1

I want to run a single function (i.e. calculating the Gini coefficient using the DescTools library) on a vector of length 40k.

set.seed(42)
my_vec = sample(1:100000, 40000, replace = T)

#the function to get the Gini with confidence interval
DescTools::Gini(my_vec, conf.level = 0.99)

Calculating the confidence interval (calculating just the Gini coefficient without the confidence interval works perfectly in no time) results in some memory issues on my machine (64 bit R version, 8 GB RAM) and returns

Error: vector memory exhausted (limit reached?)

To solve this, I looked into these options:

  • increase memory available to R but have not found an option for that on the Mac (memory.limit() seems to be only for Windows)
  • Run the function in parallel using the parallel R library

I'm struggling with the latter because the function does not require any iteration over multiple columns.
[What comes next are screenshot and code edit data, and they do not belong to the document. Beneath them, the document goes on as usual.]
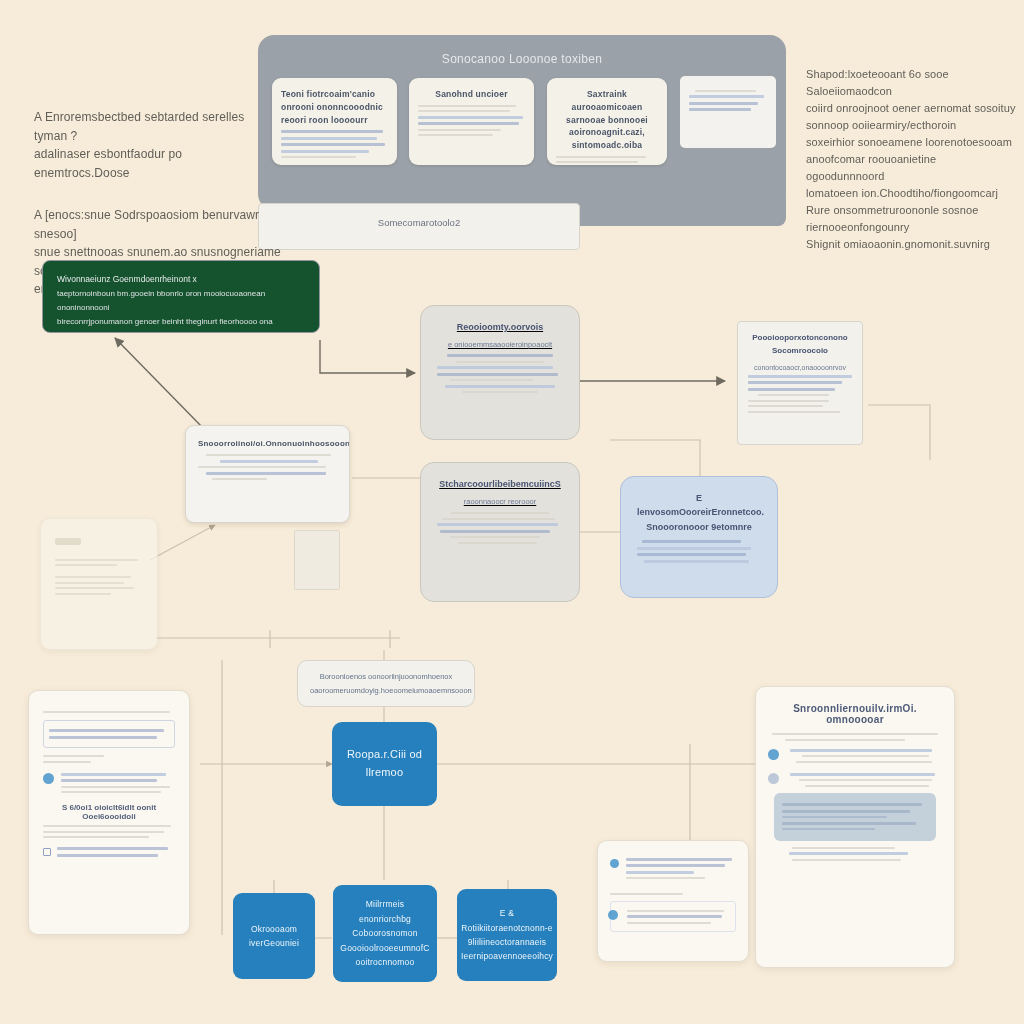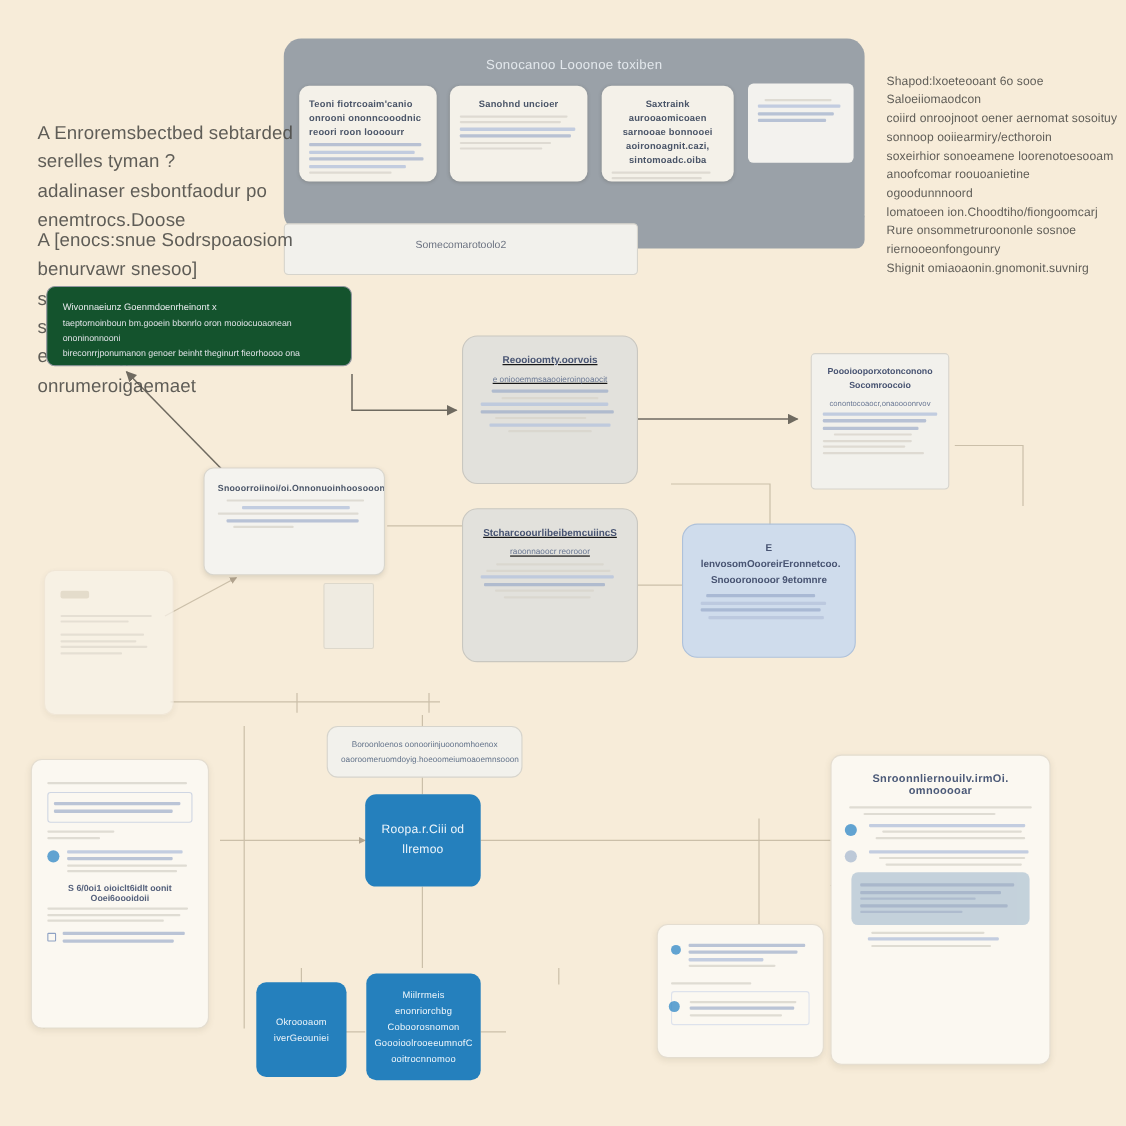--- a/index.html
+++ b/index.html
@@ -12,21 +12,21 @@
   }
   #canvas {
     position: relative;
     width: 1024px; height: 1024px;
     background: #f7ecd9;
   }
   
   .blurb {
     position: absolute;
     color: #5d5a52;
-    font-size: 17px;
+    font-size: 12px;
     line-height: 1.55;
     letter-spacing: .1px;
     filter: blur(0.35px);
     opacity: .88;
   }
   .blurb.dark { color: #4b4a46; }
   
   .panel-grey {
     position: absolute;
     background: #9aa1a8;
@@ -335,20 +335,23 @@
   </div>
 
   <div class="bluenode" style="left:332px; top:722px; width:105px; height:84px;">Roopa.r.Ciii od llremoo</div>
 
   <div class="bluenode small" style="left:233px; top:893px; width:82px; height:86px; white-space:pre-line;">Okroooaom
 iverGeouniei</div>
   <div class="bluenode small" style="left:333px; top:885px; width:104px; height:97px; white-space:pre-line;">Miilrrmeis enonriorchbg
 Coboorosnomon
 GoooioolrooeeumnofC
 ooitrocnnomoo</div>
+  <div class="bluenode small" style="left:457px; top:889px; width:100px; height:92px; white-space:pre-line;">E &amp; Rotiikiitoraenotcnonn-e
+9liiliineoctorannaeis
+Ieernipoavennoeeoihcy</div>
 
   <div class="sheet" style="left:28px; top:690px; width:162px; height:245px; padding:16px 14px;text-align:center;">
     <div class="ln pale thin" style="width:96%"></div>
     <div style="border:1px solid #cfd6e3; border-radius:3px; padding:5px 5px; margin:7px 0;">
       <div class="ln blue" style="width:96%"></div>
       <div class="ln blue" style="width:90%"></div>
     </div>
     <div class="ln pale thin" style="width:46%"></div>
     <div class="ln pale thin" style="width:36%"></div>
     <div style="position:relative; margin-top:10px; padding-left:18px;">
So I'd not expect a parallelization to work:

mclapply(my_vec, function(x) Gini(x, unbiased = T, conf.level = 0.99), mc.cores = 3) #does not work

Is there a way to avoid the memory issue, and if parallelization is a solution, how could I implement it for the one vector? Thanks a lot!

ben_aaron
  • 1,504
  • 2
  • 19
  • 39
  • I imagine that the main memory usage comes from storing the bootstrapped samples for the confidence interval calculation. You could try to reduce the number of bootstrap samples by setting `R = 100` (default is `R = 1000`); whether this will be sufficient is a different question. – Maurits Evers Jul 13 '18 at 08:15

1 Answers1

2

You have an implementation of the Lorenz curve and the Gini index in RevoScaleR that allows you to obtain calculations by chunks, regardless of the size of the vector.

set.seed(42)
my_vec = data.frame(V1 = sample(1:100000, 40000, replace = T))

# Compute Lorenz
lorenzOut <- rxLorenz(orderVarName = "V1", data = my_vec)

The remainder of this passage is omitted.